After spending hours over the summer searching online for material to enhance their courses, then bookmarking the links on their computers or assembling them on class Web sites, teachers later find that many of the links no longer work.

“It’s very frustrating—when you find a great activity, a Web quest, or research, and you go to the Web site and it’s down,” said Kelly L. Luton, who teaches Spanish at the 4,200-student Robinson Secondary School in Fairfax County, Va.

Often a site’s unresponsiveness, moreover, isn’t just temporary. Every day, educational Web pages pointed to by millions of hyperlinks are erased by their owners or moved to a different online address, leaving only confusing “Not Found 404" or “DNS error” messages—Internet-speak for “no one’s home.”

“Link rot,” as the phenomenon is called, has turned the Web into the world’s biggest piece of Swiss cheese: appetizing, but full of holes. Indeed, frustration with link rot led two University of Nebraska professors to publish one of the first-ever studies on its effects in the education world.

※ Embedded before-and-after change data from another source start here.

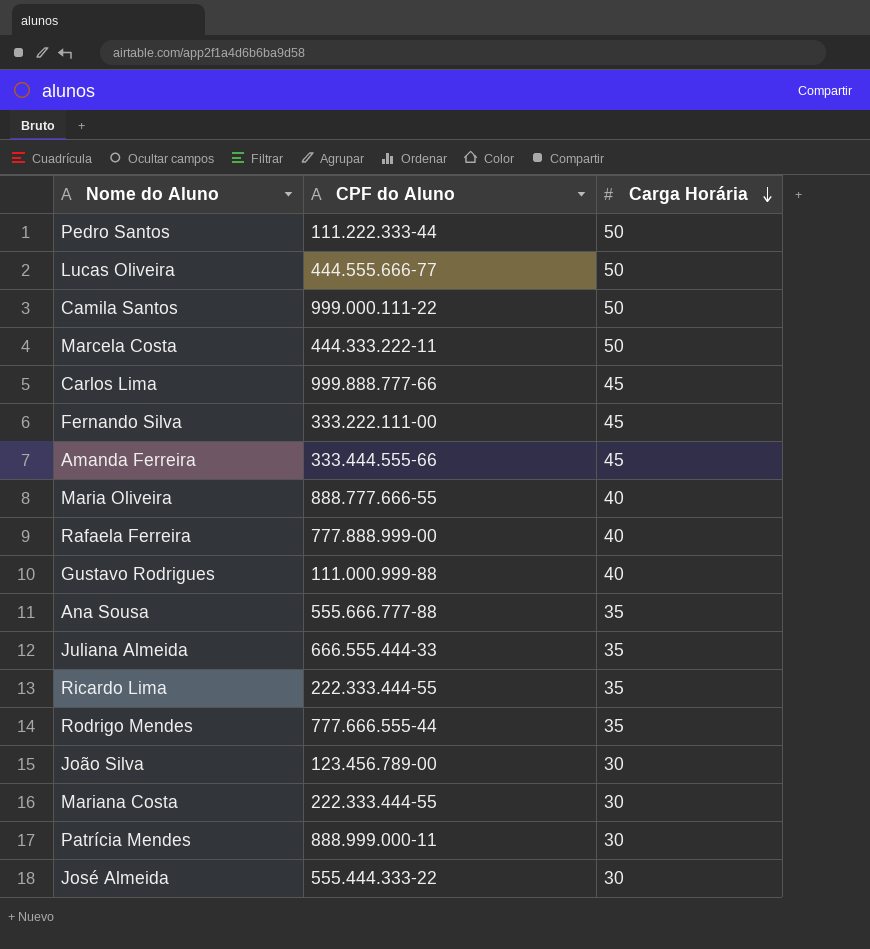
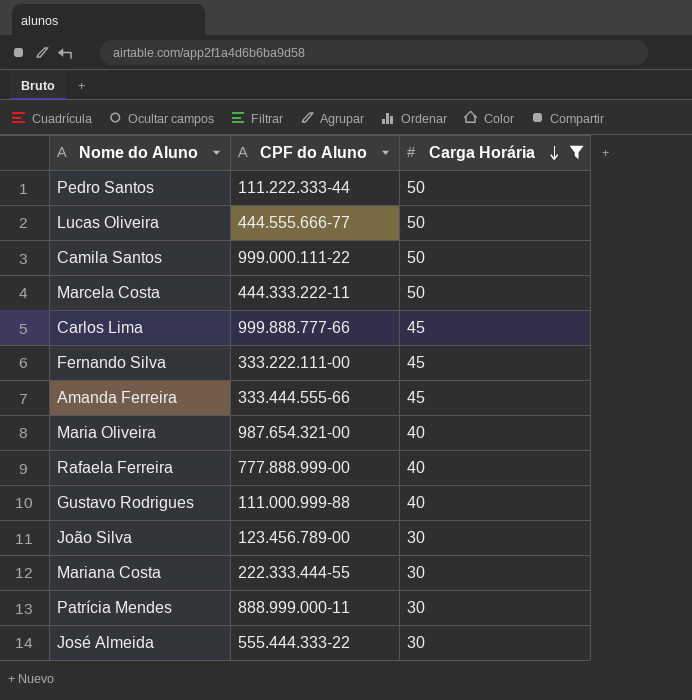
filter: none -> Carga Horária != 35
Maria Oliveira | CPF do Aluno: 888.777.666-55 -> 987.654.321-00

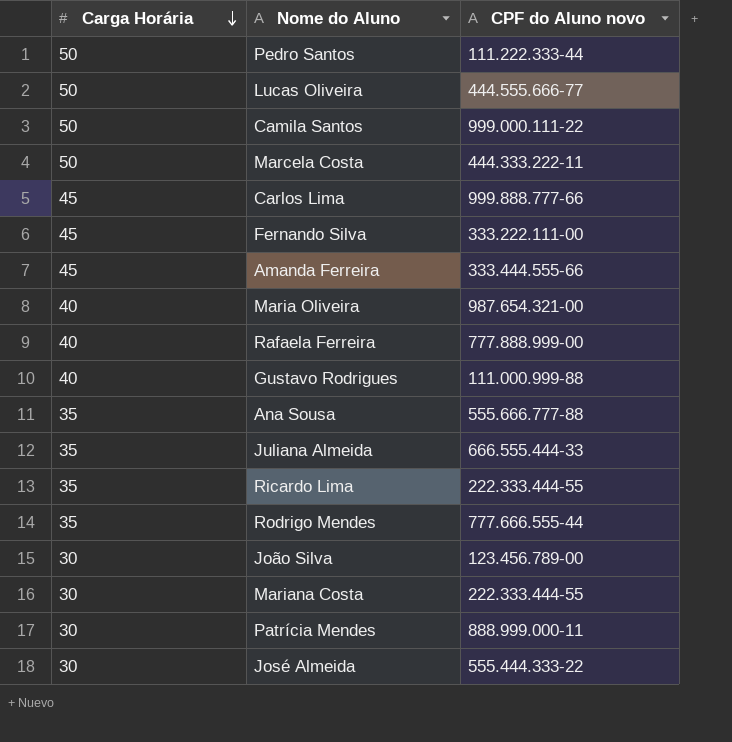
filter: Carga Horária != 35 -> none
column Carga Horária | position: 3 -> 1
column name: CPF do Aluno -> CPF do Aluno novo

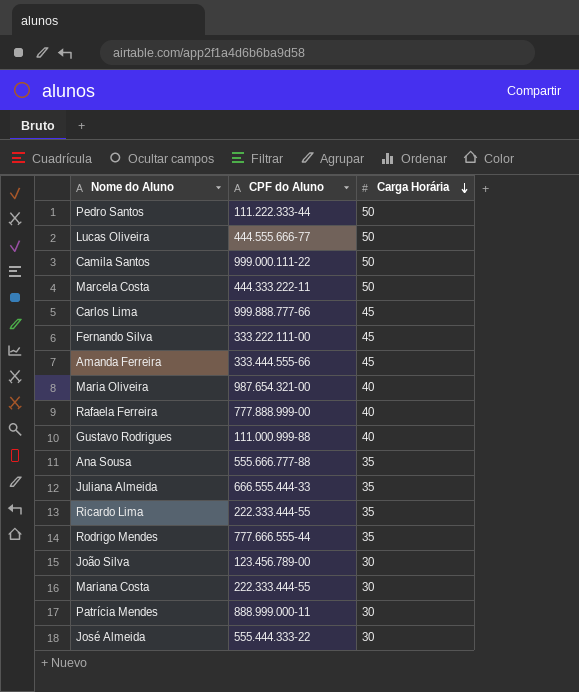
column name: CPF do Aluno novo -> CPF do Aluno
column Carga Horária | position: 1 -> 3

John Markwell, a professor of biochemistry, and David W. Brooks, an education professor, had collaborated to create a Web “textbook” out of links for three graduate-level chemistry courses for high school teachers, starting in August 2000.

“My original vision was that there are thousands of these sites put up by people who are teaching courses and putting their materials online, and if you could interact with all this material, it would be the equivalent of a textbook,” Mr. Markwell said.

The professors carefully monitored the 515 original links they had collected pointing to scientific content or related pedagogical materials. To their disappointment, the collection eroded steadily, so that after 27 months, one-third of the links were extinct.

Overall, they calculated, the links had a half-life of 58 months—that is, half of them on average would be nonfunctioning by the end of that period.

‘Lack of Certainty’

Mr. Markwell and Mr. Brooks found several reasons behind the failure of the science-education links.

To begin with, some of the Web pages they linked to were created by professors for use in courses, and as their course lineups changed the next semester, they would overhaul their pages and establish new Internet addresses. Or a page was produced by a graduate student who deleted it upon graduation.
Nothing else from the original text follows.